Neural Netw. 2005 Sep;18(7):951-7. doi: 10.1016/j.neunet.2005.02.006.
Conventionally, a radial basis function (RBF) network is constructed by obtaining cluster centers of basis function by maximum likelihood learning. This paper proposes a novel learning algorithm for the construction of radial basis function using sensitivity analysis. In training, the number of hidden neurons and the centers of their radial basis functions are determined by the maximization of the output's sensitivity to the training data.
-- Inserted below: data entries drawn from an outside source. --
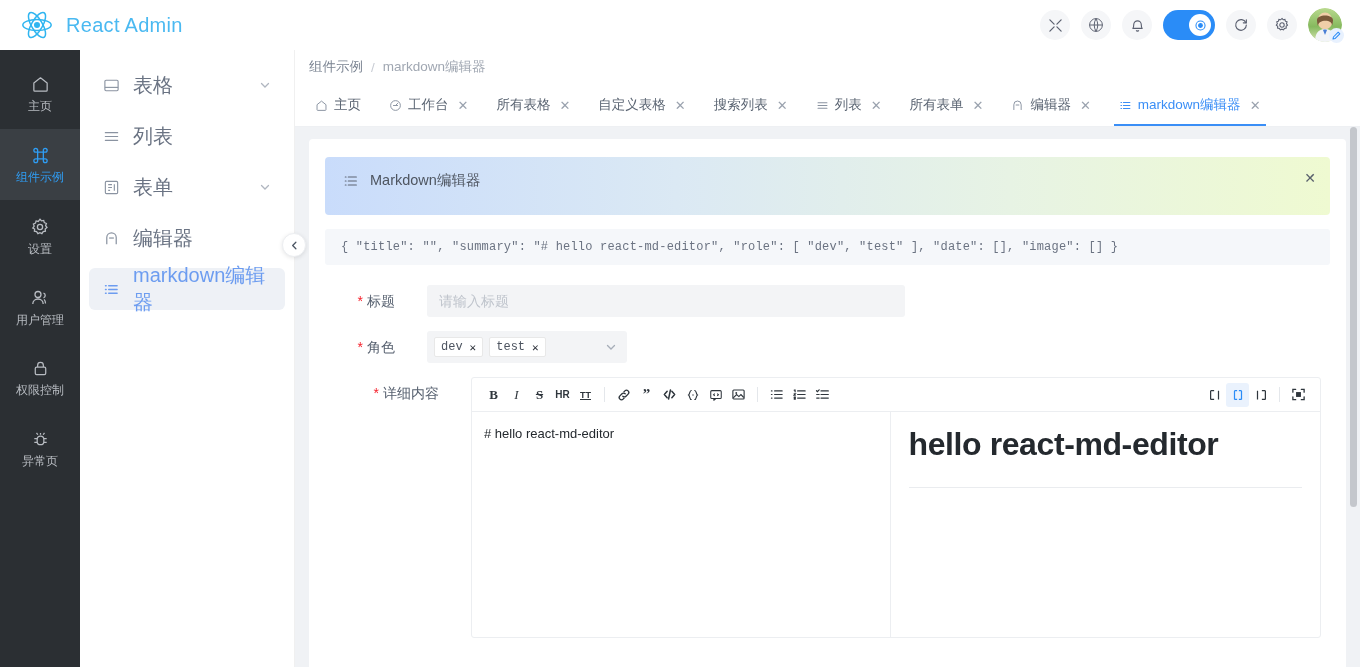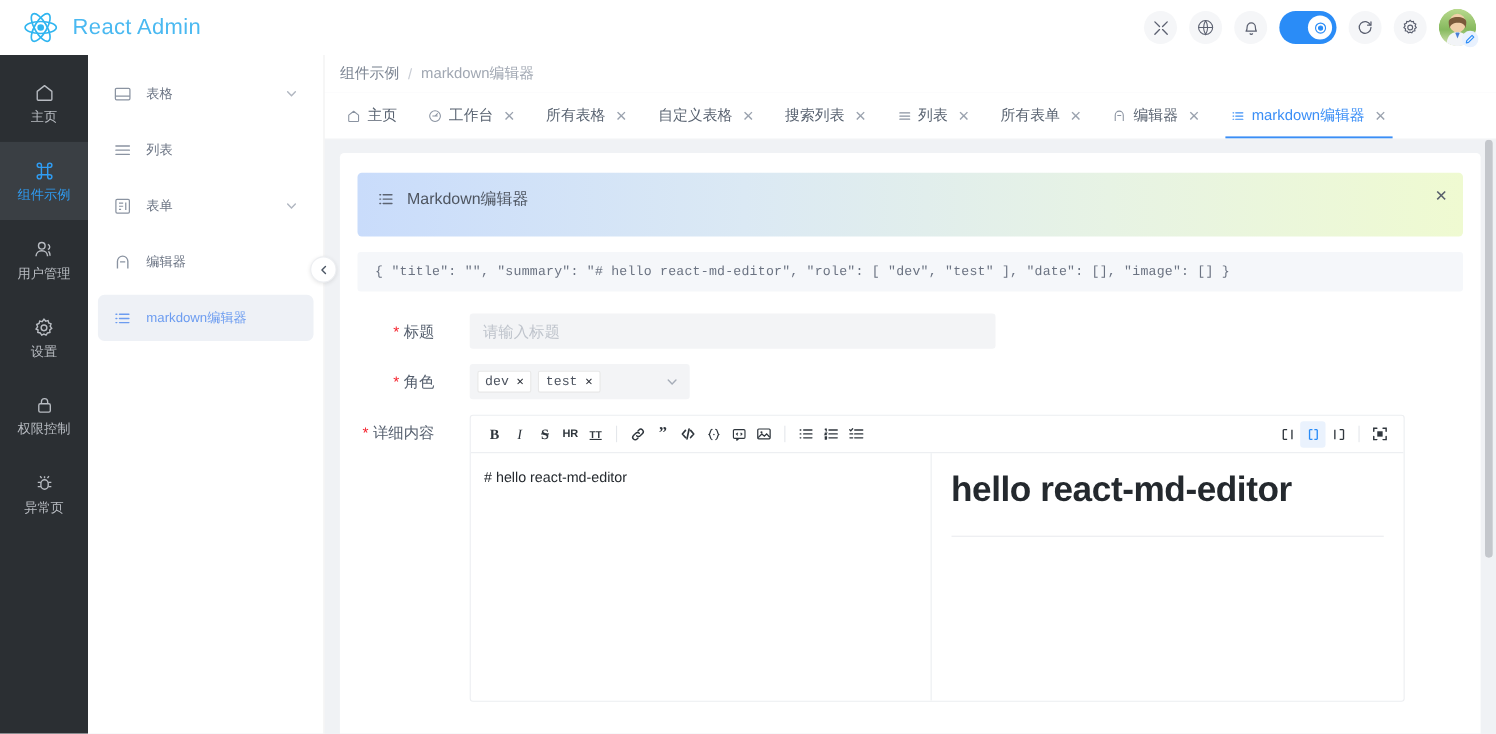--- a/index.html
+++ b/index.html
@@ -59,21 +59,21 @@
   .rail-item.active { background: #3a3f44; color: #2f9df4; }
 
   
   .submenu {
     width: 215px; min-width: 215px; background: #fff; padding-top: 14px;
     position: relative; border-right: 1px solid #f0f0f0;
   }
   .sub-item {
     height: 42px; margin: 0 9px 9px 9px; padding: 0 14px; border-radius: 6px;
     display: flex; align-items: center; gap: 13px; color: #6a7383;
-    font-size: 12px; cursor: pointer;
+    font-size: 20px; cursor: pointer;
   }
   .sub-item .chev { margin-left: auto; color: #b0b6c0; display: flex; }
   .sub-item.active { background: #eef1f6; color: #6c9cf0; }
   .sub-item.active .ic { color: #6c9cf0; }
   .ic { display: flex; align-items: center; justify-content: center; color: #8a93a1; }
 
   .collapse-btn {
     position: absolute; right: -12px; top: 183px; width: 24px; height: 24px;
     border-radius: 50%; background: #fff; border: 1px solid #eceef1;
     display: flex; align-items: center; justify-content: center;
@@ -157,21 +157,21 @@
   }
   .tag {
     display: inline-flex; align-items: center; gap: 7px; background: #fff;
     border: 1px solid #e8e8e8; border-radius: 2px; padding: 2px 6px;
     font-size: 12px; color: #4c535f; font-family: "Liberation Mono", monospace;
   }
   .tag .x { color: #2a2f38; font-size: 11px; cursor: pointer; }
   .select .chev { position: absolute; right: 10px; color: #a6adb8; display: flex; }
 
   
-  .editor-row { display: flex; align-items: flex-start; }
+  .editor-row { display: flex; align-items: flex-start; margin-left: 44px; }
   .editor {
     width: 850px; border: 1px solid #eceef1; border-radius: 3px;
     display: flex; flex-direction: column; overflow: hidden; background: #fff;
   }
   .md-toolbar {
     height: 34px; display: flex; align-items: center; padding: 0 10px;
     border-bottom: 1px solid #eceef1; gap: 0;
   }
   .tb-btn {
     width: 23px; height: 24px; display: flex; align-items: center; justify-content: center;
@@ -306,35 +306,35 @@
         <span class="ic" style="color:inherit">
           <svg width="19" height="19" viewBox="0 0 20 20" fill="none" stroke="currentColor" stroke-width="1.4">
             <path d="M7 4.5a2 2 0 1 0-2 2h10a2 2 0 1 0-2-2v11a2 2 0 1 0 2-2H5a2 2 0 1 0 2 2z"></path>
           </svg>
         </span>
         <span class="lbl">组件示例</span>
       </div>
       <div class="rail-item">
         <span class="ic" style="color:inherit">
           <svg width="20" height="20" viewBox="0 0 20 20" fill="none" stroke="currentColor" stroke-width="1.3">
+            <circle cx="10" cy="10" r="2.6"></circle>
+            <path d="M10 2.2l1.5 1.7 2.2-.5.6 2.2 2.1.9-.8 2.1 1.4 1.9-1.8 1.5.2 2.2-2.2.5-1.3 1.9-2-.9-2 .9-1.3-1.9-2.2-.5.2-2.2L2.8 11l1.4-1.9-.8-2.1 2.1-.9.6-2.2 2.2.5z"></path>
+          </svg>
+        </span>
+        <span class="lbl">设置</span>
+      </div>
+      <div class="rail-item">
+        <span class="ic" style="color:inherit">
+          <svg width="20" height="20" viewBox="0 0 20 20" fill="none" stroke="currentColor" stroke-width="1.3">
             <circle cx="8" cy="6.5" r="3"></circle>
             <path d="M2.8 16c0-3 2.3-5 5.2-5s5.2 2 5.2 5"></path>
             <path d="M13.5 5.2a2.4 2.4 0 0 1 0 4.6M15.5 15.6c0-2-.5-3.3-1.4-4.2"></path>
           </svg>
         </span>
         <span class="lbl">用户管理</span>
-      </div>
-      <div class="rail-item">
-        <span class="ic" style="color:inherit">
-          <svg width="20" height="20" viewBox="0 0 20 20" fill="none" stroke="currentColor" stroke-width="1.3">
-            <circle cx="10" cy="10" r="2.6"></circle>
-            <path d="M10 2.2l1.5 1.7 2.2-.5.6 2.2 2.1.9-.8 2.1 1.4 1.9-1.8 1.5.2 2.2-2.2.5-1.3 1.9-2-.9-2 .9-1.3-1.9-2.2-.5.2-2.2L2.8 11l1.4-1.9-.8-2.1 2.1-.9.6-2.2 2.2.5z"></path>
-          </svg>
-        </span>
-        <span class="lbl">设置</span>
       </div>
       <div class="rail-item">
         <span class="ic" style="color:inherit">
           <svg width="19" height="19" viewBox="0 0 20 20" fill="none" stroke="currentColor" stroke-width="1.3">
             <rect x="4.5" y="8.5" width="11" height="8" rx="1.4"></rect>
             <path d="M7 8.5V6.6a3 3 0 0 1 6 0v1.9"></path>
           </svg>
         </span>
         <span class="lbl">权限控制</span>
       </div>

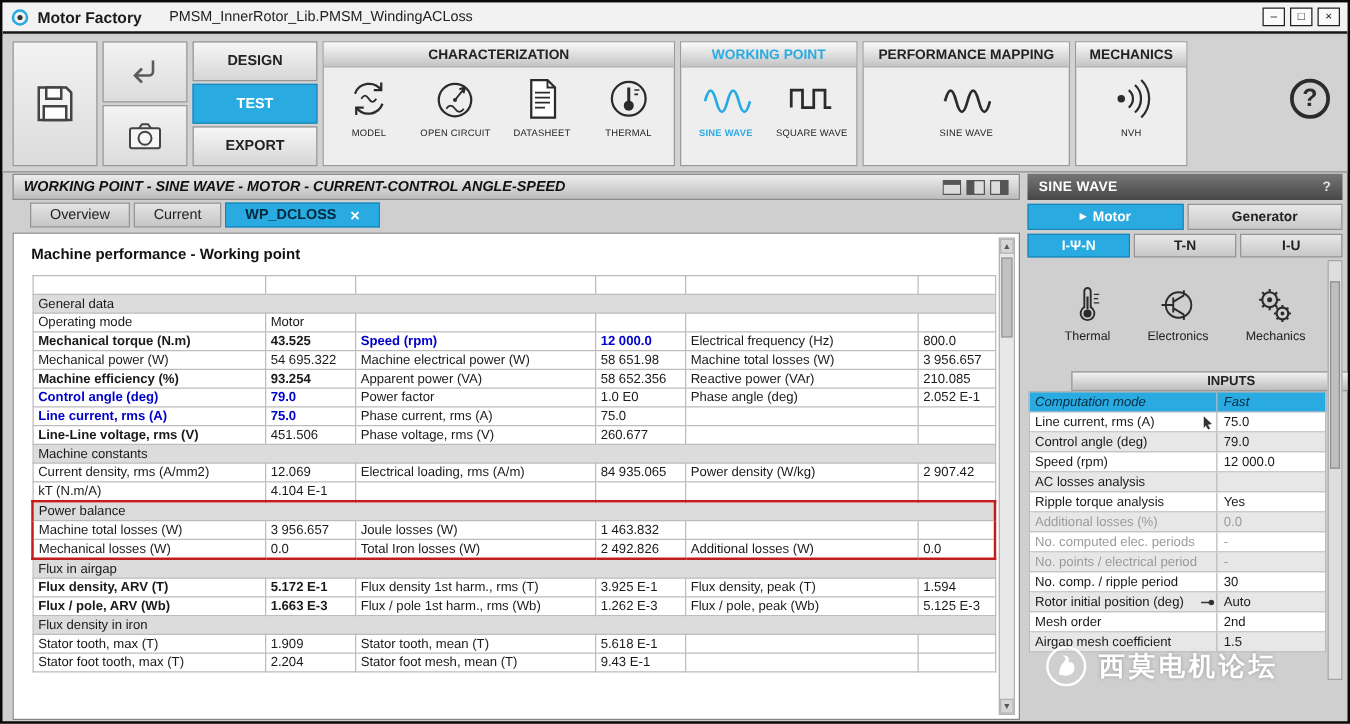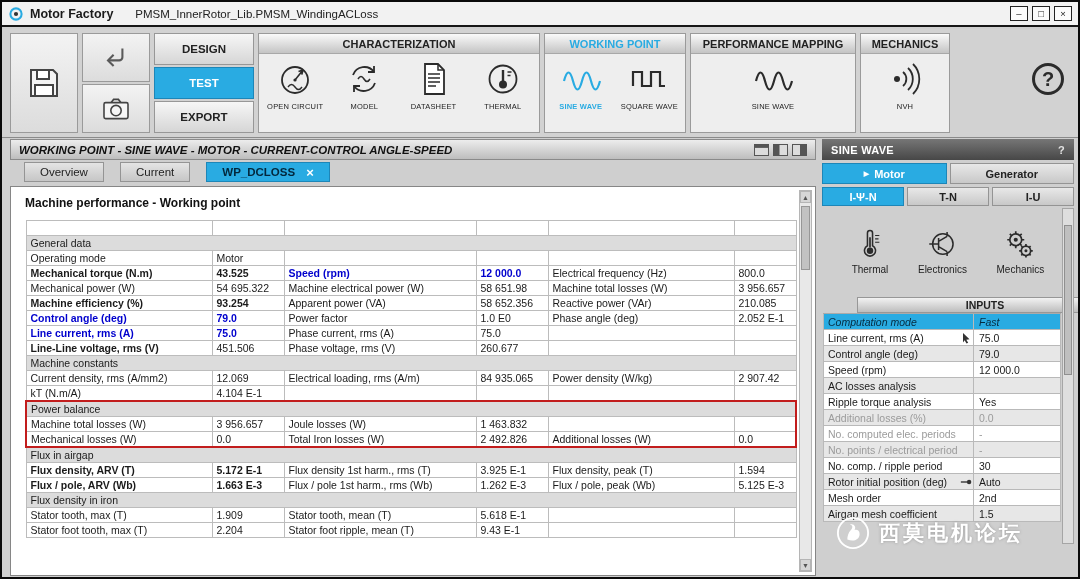--- a/index.html
+++ b/index.html
@@ -47,21 +47,21 @@
   .icn svg { width:100%; height:100%; }
   .help { position:absolute; right:14px; top:34px; width:32px; height:32px; border:3px solid #2b2b2b;
     border-radius:50%; display:flex; align-items:center; justify-content:center; font-size:20px; font-weight:bold; color:#2b2b2b; cursor:pointer; }
   
   .contextbar { position:absolute; top:137px; left:8px; width:806px; height:21px;
     background:linear-gradient(#ededed,#bdbdbd); border:1px solid #8a8a8a; display:flex; align-items:center;
     font-weight:bold; font-size:11.5px; padding:0 8px; color:#111;font-style:italic; }
   .ctx-icons { margin-left:auto; display:flex; gap:4px; }
   .ctx-icons .icn { width:15px; height:12px; cursor:pointer; }
   
-  .tabs { position:absolute; top:160px; left:8px; height:20px; display:flex; gap:16px;padding-left:14px; }
+  .tabs { position:absolute; top:160px; left:8px; height:20px; display:flex; gap:3px;padding-left:14px; }
   .tab { padding:0 15px; display:flex; align-items:center; background:linear-gradient(#e4e4e4,#c6c6c6);
     border:1px solid #949494; font-size:11.5px; color:#222; cursor:pointer; }
   .tab.active { background:#29abe2; border-color:#1d86b8; color:#03273c; font-weight:bold; }
   .tab-close { margin-left:11px; color:#ffffff; font-weight:bold; font-size:13px; line-height:1; cursor:pointer; }
   
   .content { position:absolute; top:184px; left:8px; width:806px; height:390px; background:#ffffff; border:1px solid #868686; }
   .content-title { position:absolute; top:9px; left:14px; font-weight:bold; font-size:12px; color:#111; }
   table.perf { position:absolute; top:33px; left:14px; width:770px; border-collapse:collapse; table-layout:fixed; font-size:10.5px; }
   table.perf td { border:1px solid #bcbcbc; height:15px; line-height:14px; padding:0 4px; white-space:nowrap; overflow:hidden; }
   tr.section td { background:#dcdcdc; color:#1a1a1a; }
@@ -159,36 +159,36 @@
       <div class="mode-btn">DESIGN</div>
       <div class="mode-btn active">TEST</div>
       <div class="mode-btn">EXPORT</div>
     </div>
   <div id="groups">
       <div class="group" style="left: 256px; width: 282px;">
         <div class="group-header">CHARACTERIZATION</div>
         <div class="group-items">
           <div class="tool-item">
             <span class="icn"><svg viewBox="0 0 40 40">
-                <circle cx="20" cy="21" r="13" fill="none" stroke="#2b2b2b" stroke-width="1.8"></circle>
-                <path d="M20 21L28 11M28 11l-4.5 1.4M28 11l-1.2 4.6" fill="none" stroke="#2b2b2b" stroke-width="1.6"></path>
-                <circle cx="20" cy="21" r="1.6" fill="#2b2b2b"></circle>
-                <path d="M13 28q3.5-5 7 0t7 0" fill="none" stroke="#2b2b2b" stroke-width="1.4"></path>
-              </svg></span>
-            <div class="lbl">OPEN CIRCUIT</div>
-          </div>
-          <div class="tool-item">
-            <span class="icn"><svg viewBox="0 0 40 40">
                 <path d="M9 16a12 12 0 0 1 21-3" fill="none" stroke="#2b2b2b" stroke-width="1.8"></path>
                 <path d="M30 7v6h-6" fill="none" stroke="#2b2b2b" stroke-width="1.8"></path>
                 <path d="M31 24a12 12 0 0 1-21 3" fill="none" stroke="#2b2b2b" stroke-width="1.8"></path>
                 <path d="M10 33v-6h6" fill="none" stroke="#2b2b2b" stroke-width="1.8"></path>
                 <path d="M14 20q3-5 6 0t6 0" fill="none" stroke="#2b2b2b" stroke-width="1.5"></path>
               </svg></span>
             <div class="lbl">MODEL</div>
+          </div>
+          <div class="tool-item">
+            <span class="icn"><svg viewBox="0 0 40 40">
+                <circle cx="20" cy="21" r="13" fill="none" stroke="#2b2b2b" stroke-width="1.8"></circle>
+                <path d="M20 21L28 11M28 11l-4.5 1.4M28 11l-1.2 4.6" fill="none" stroke="#2b2b2b" stroke-width="1.6"></path>
+                <circle cx="20" cy="21" r="1.6" fill="#2b2b2b"></circle>
+                <path d="M13 28q3.5-5 7 0t7 0" fill="none" stroke="#2b2b2b" stroke-width="1.4"></path>
+              </svg></span>
+            <div class="lbl">OPEN CIRCUIT</div>
           </div>
           <div class="tool-item">
             <span class="icn"><svg viewBox="0 0 40 40">
                 <path d="M11 5h13l6 6v24H11z" fill="#fff" stroke="#2b2b2b" stroke-width="1.8"></path>
                 <path d="M24 5v6h6" fill="none" stroke="#2b2b2b" stroke-width="1.5"></path>
                 <path d="M14 15h12M14 19h12M14 23h12M14 27h8" stroke="#2b2b2b" stroke-width="1.4"></path>
               </svg></span>
             <div class="lbl">DATASHEET</div>
           </div>
           <div class="tool-item">
@@ -420,21 +420,21 @@
           <td>Stator tooth, max (T)</td>
           <td>1.909</td>
           <td>Stator tooth, mean (T)</td>
           <td>5.618 E-1</td>
           <td></td>
           <td></td>
         </tr>
         <tr>
           <td>Stator foot tooth, max (T)</td>
           <td>2.204</td>
-          <td>Stator foot ripple, mean (T)</td>
+          <td>Stator foot mesh, mean (T)</td>
           <td>9.43 E-1</td>
           <td></td>
           <td></td>
         </tr>
       </tbody>
   </table>
   <div class="vscroll">
     <span class="scroll-arrow up">▲</span>
     <div class="thumb"></div>
     <span class="scroll-arrow down">▼</span>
In classification, the minimal number of such hidden neurons with the maximal sensitivity will be the most generalizable to unknown data. Our experimental results show that our proposed sensitivity-based RBF classifier outperforms the conventional RBFs and is as accurate as support vector machine (SVM). Hence, sensitivity analysis is expected to be a new alternative way to the construction of RBF networks.
传统上,径向基函数(RBF)网络是通过最大似然学习获得基函数的聚类中心来构建的。本文提出了一种使用灵敏度分析来构建径向基函数的新颖学习算法。在训练中,隐藏神经元的数量及其径向基函数的中心由输出对训练数据的灵敏度最大化来确定。在分类中,具有最大灵敏度的此类隐藏神经元的最小数量将对未知数据具有最强的泛化能力。我们的实验结果表明,我们提出的基于灵敏度的RBF分类器优于传统的RBF,并且与支持向量机(SVM)一样准确。因此,灵敏度分析有望成为构建RBF网络的一种新的替代方法。